◆ Exercise: Report only how many lines below include "ascending".

◆ The input:
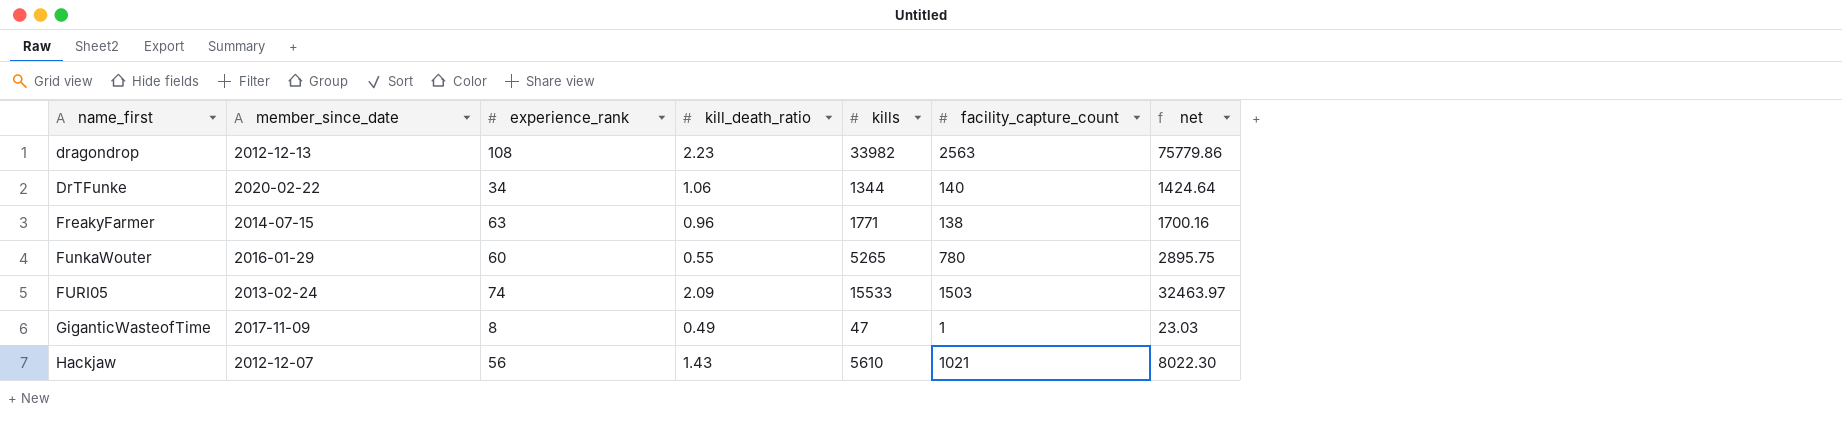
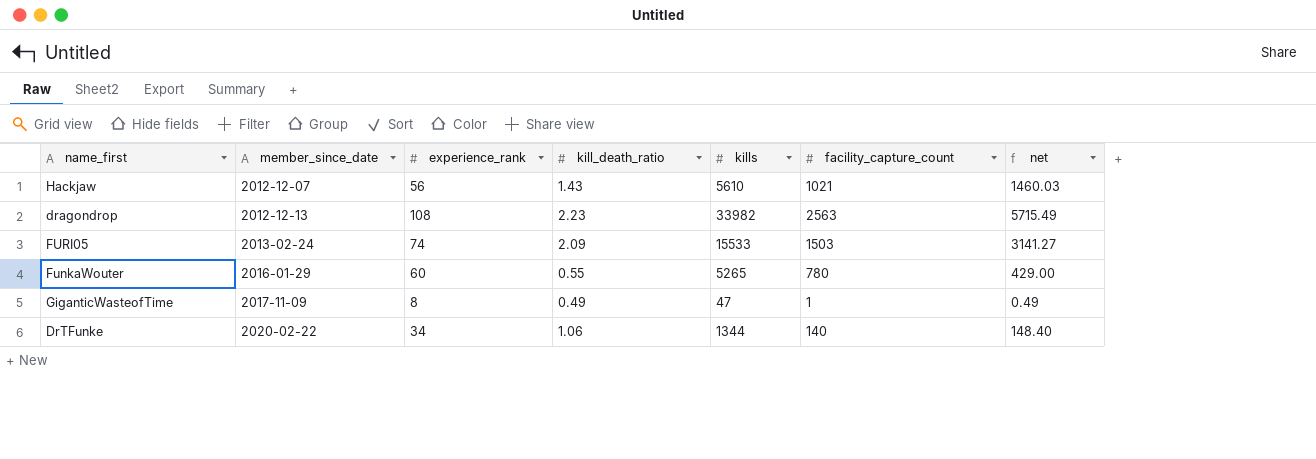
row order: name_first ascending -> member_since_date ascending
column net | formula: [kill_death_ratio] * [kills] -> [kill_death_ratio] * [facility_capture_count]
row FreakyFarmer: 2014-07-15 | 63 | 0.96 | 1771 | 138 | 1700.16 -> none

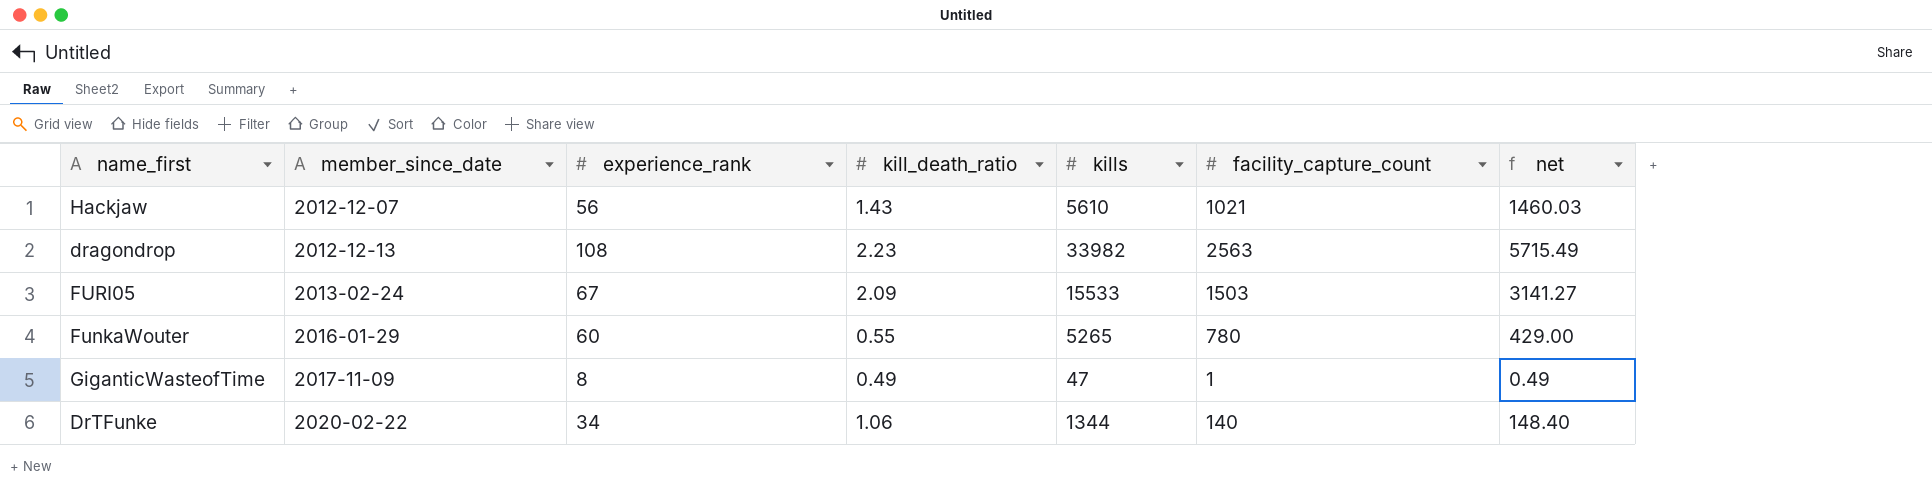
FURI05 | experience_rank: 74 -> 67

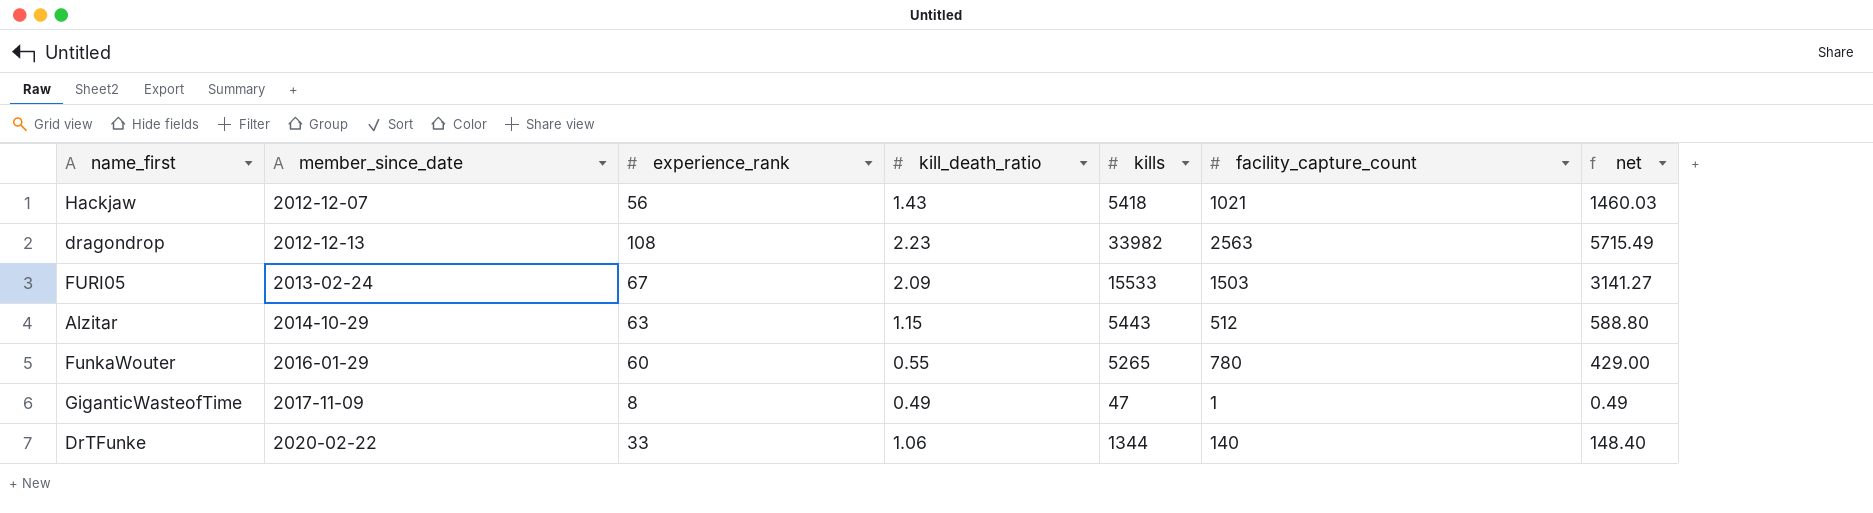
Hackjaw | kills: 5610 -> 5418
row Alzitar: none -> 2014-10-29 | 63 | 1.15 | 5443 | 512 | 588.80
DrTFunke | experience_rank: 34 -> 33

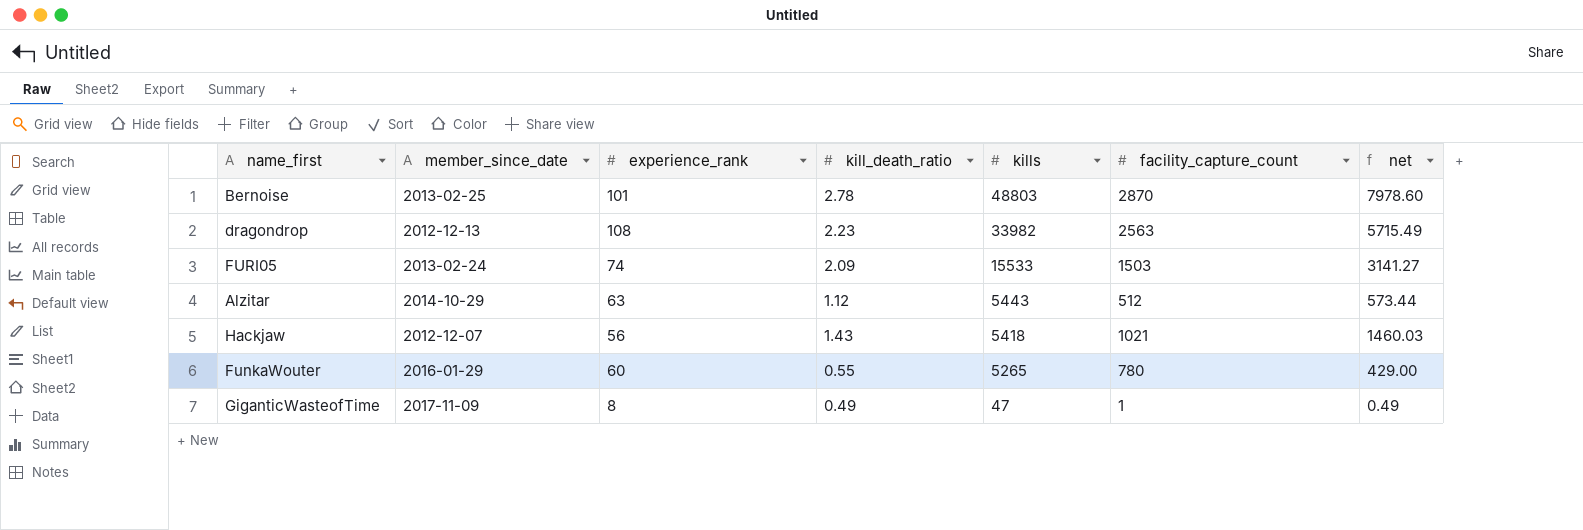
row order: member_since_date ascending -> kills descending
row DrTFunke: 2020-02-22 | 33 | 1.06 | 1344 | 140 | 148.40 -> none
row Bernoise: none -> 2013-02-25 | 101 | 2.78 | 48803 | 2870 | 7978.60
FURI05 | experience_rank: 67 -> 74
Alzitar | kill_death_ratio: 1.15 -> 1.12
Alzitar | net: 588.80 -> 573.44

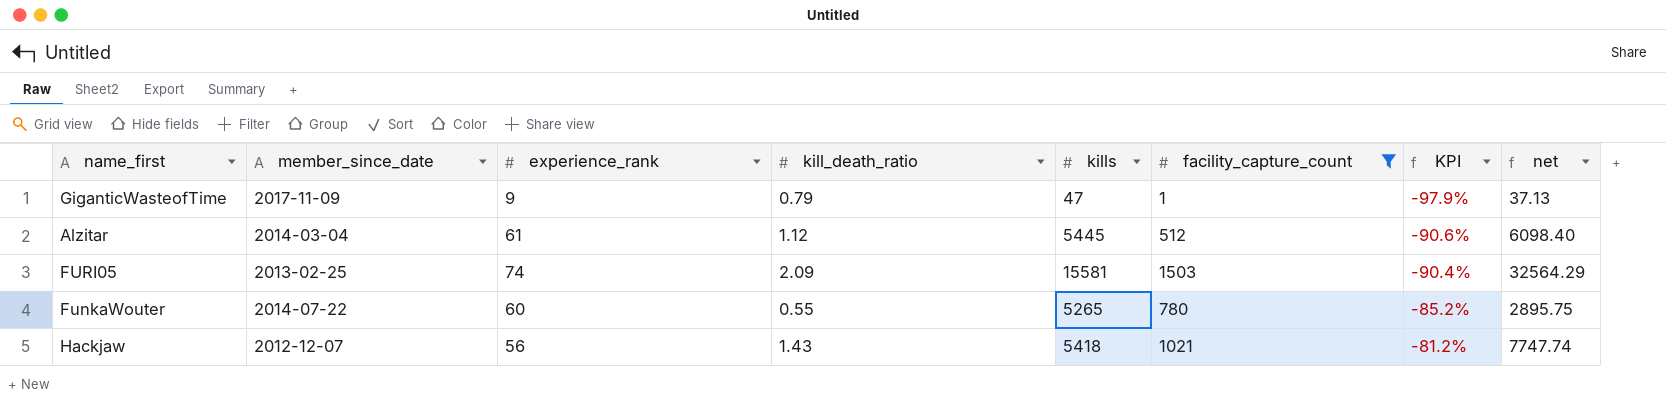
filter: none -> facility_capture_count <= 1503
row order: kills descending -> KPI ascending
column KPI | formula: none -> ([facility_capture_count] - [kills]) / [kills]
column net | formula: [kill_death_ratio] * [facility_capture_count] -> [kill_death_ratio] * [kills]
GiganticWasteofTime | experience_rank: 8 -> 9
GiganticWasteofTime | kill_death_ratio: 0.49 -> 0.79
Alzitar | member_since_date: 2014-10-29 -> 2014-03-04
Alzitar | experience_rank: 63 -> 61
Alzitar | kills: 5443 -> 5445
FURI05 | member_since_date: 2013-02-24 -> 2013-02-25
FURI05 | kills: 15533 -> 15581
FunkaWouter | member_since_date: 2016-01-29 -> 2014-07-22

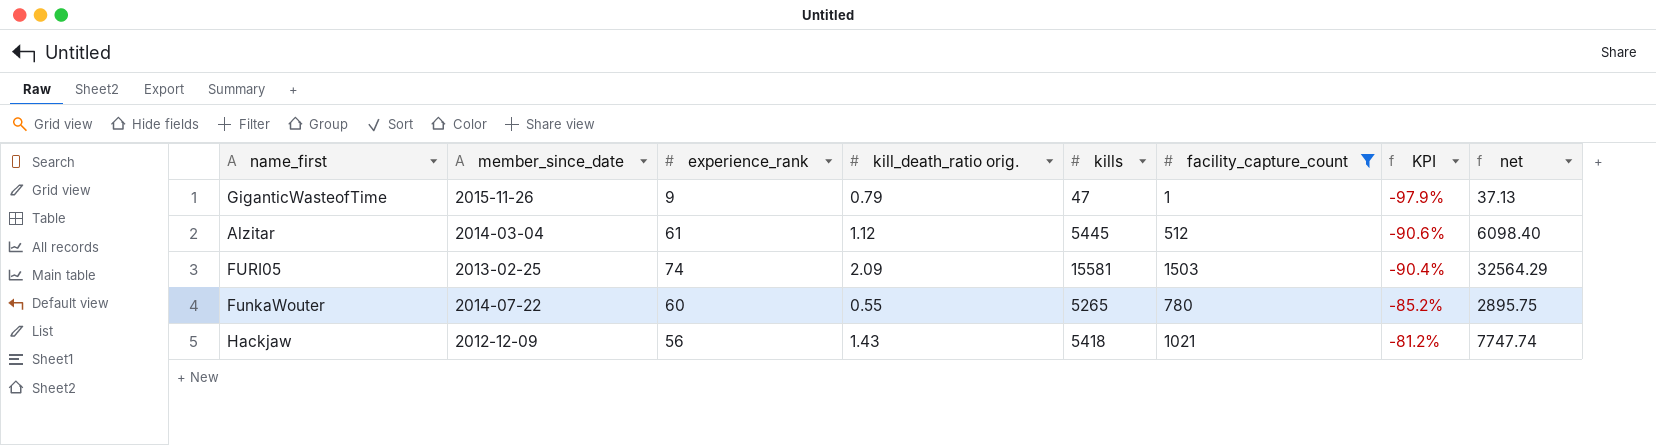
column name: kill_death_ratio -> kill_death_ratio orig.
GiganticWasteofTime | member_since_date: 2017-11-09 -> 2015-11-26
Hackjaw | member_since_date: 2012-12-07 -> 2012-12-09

◆ Problem solution: 3